[Author Prev][Author Next][Thread Prev][Thread Next][Author Index][Thread Index]
Re: [tor-bugs] #3261 [Analysis]: Analyze how wrong our bridge usage statistics are
#3261: Analyze how wrong our bridge usage statistics are
----------------------+-----------------------------------------------------
Reporter: karsten | Owner:
Type: task | Status: new
Priority: major | Milestone:
Component: Analysis | Version:
Keywords: | Parent:
Points: | Actualpoints:
----------------------+-----------------------------------------------------
Comment(by karsten):
Replying to [comment:3 arma]:
> Assuming most bridge users find out about a bridge via one of the
bridgedb mechanisms, I think we should look at 'fraction of bridges' as
the primary question rather than 'fraction of bytes'. Bridgedb doesn't
look at capacity after all when deciding what addresses to give out.
>
> So I would ask "Given this hour's networkstatus (written by Tonga), what
fraction of the Running bridges never send us stats covering this hour?"
You're right.
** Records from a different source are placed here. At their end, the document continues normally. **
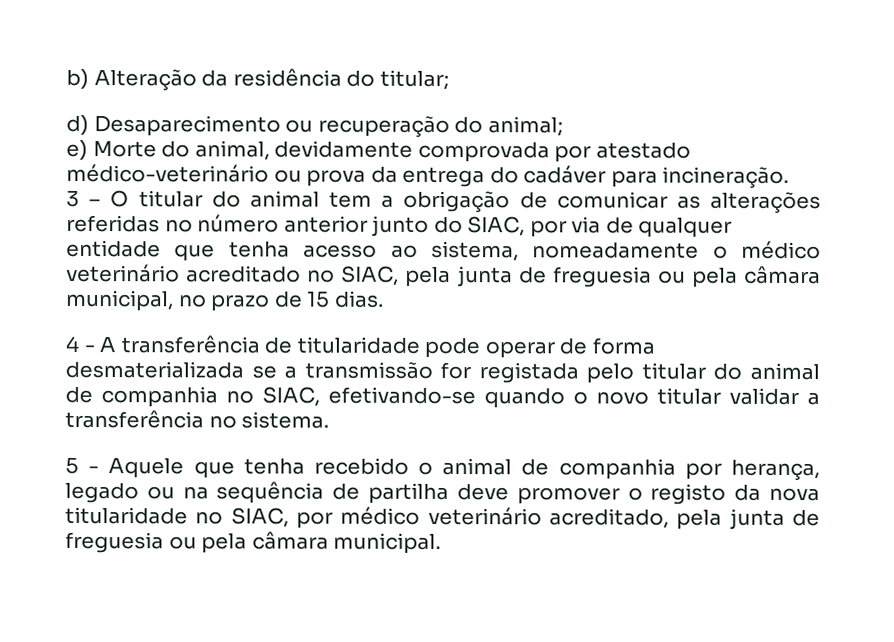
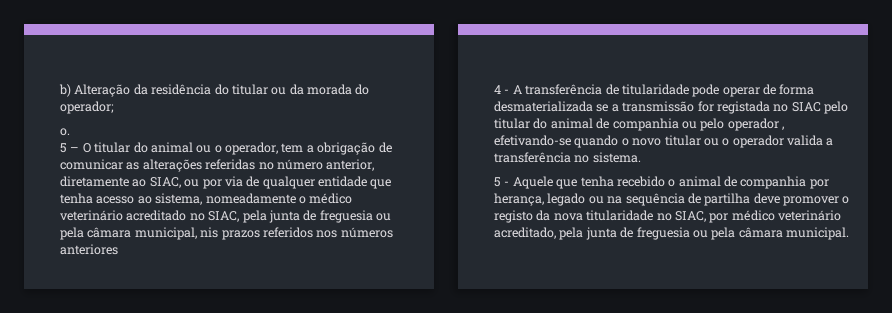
- b) Alteração da residência do titular;
- d) Desaparecimento ou recuperação do animal;
- e) Morte do animal, devidamente comprovada por atestado médico-veterinário ou prova da entrega do cadáver para incineração.
- 3 – O titular do animal tem a obrigação de comunicar as alterações referidas no número anterior junto do SIAC, por via de qualquer entidade que tenha acesso ao sistema, nomeadamente o médico veterinário acreditado no SIAC, pela junta de freguesia ou pela câmara municipal, no prazo de 15 dias.
+ b) Alteração da residência do titular ou da morada do operador;
+ o.
+ 5 – O titular do animal ou o operador, tem a obrigação de comunicar as alterações referidas no número anterior, diretamente ao SIAC, ou por via de qualquer entidade que tenha acesso ao sistema, nomeadamente o médico veterinário acreditado no SIAC, pela junta de freguesia ou pela câmara municipal, nis prazos referidos nos números anteriores
- 4 - A transferência de titularidade pode operar de forma desmaterializada se a transmissão for registada pelo titular do animal de companhia no SIAC, efetivando-se quando o novo titular validar a transferência no sistema.
+ 4 - A transferência de titularidade pode operar de forma desmaterializada se a transmissão for registada no SIAC pelo titular do animal de companhia ou pelo operador , efetivando-se quando o novo titular ou o operador valida a transferência no sistema.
Unfortunately, I cannot change the analysis to include
network statuses, at least not easily. I'm only parsing bridge extra-info
descriptor, and even that keeps my machine busy for a few hours for a year
of data, let alone the time I'd have to spend on rewriting the analysis
code.
But I changed the analysis to look at bridge uptime seconds per day that
are covered by stats instead of written bytes. I'm adding up the seconds
for which bridges report usage statistics and the seconds for which they
report written or read bytes. The quotient of the two sums is the
percentage we're looking for. This analysis should be quite close to what
you describe. At least it gives us the idea whether we're talking about
10, 30, 50, 70, or 90% here.
See the attached graph that I just updated. The upper part contains the
old approach where we weight by written bytes, and the lower part is the
new analysis that weights by uptime seconds. So, the fraction of bridges
reporting statistics has been at 20% until August 2011 and has then
magically increased to 40%.
> (Treating load as uniform across bridges is the wrong thing to do for
users who learn their bridge through a non-bridgedb mechanism, like
hearing from a friend what bridge they use. I wonder how we can estimate
what fraction of bridge users learn about their bridge in what way. We
could say that there probably aren't many such users because it involves
manual interaction; or we could say that there aren't many users of the
bridgedb approach because it gives out bridges that don't work in China so
they're moot. I'm inclined toward the former.)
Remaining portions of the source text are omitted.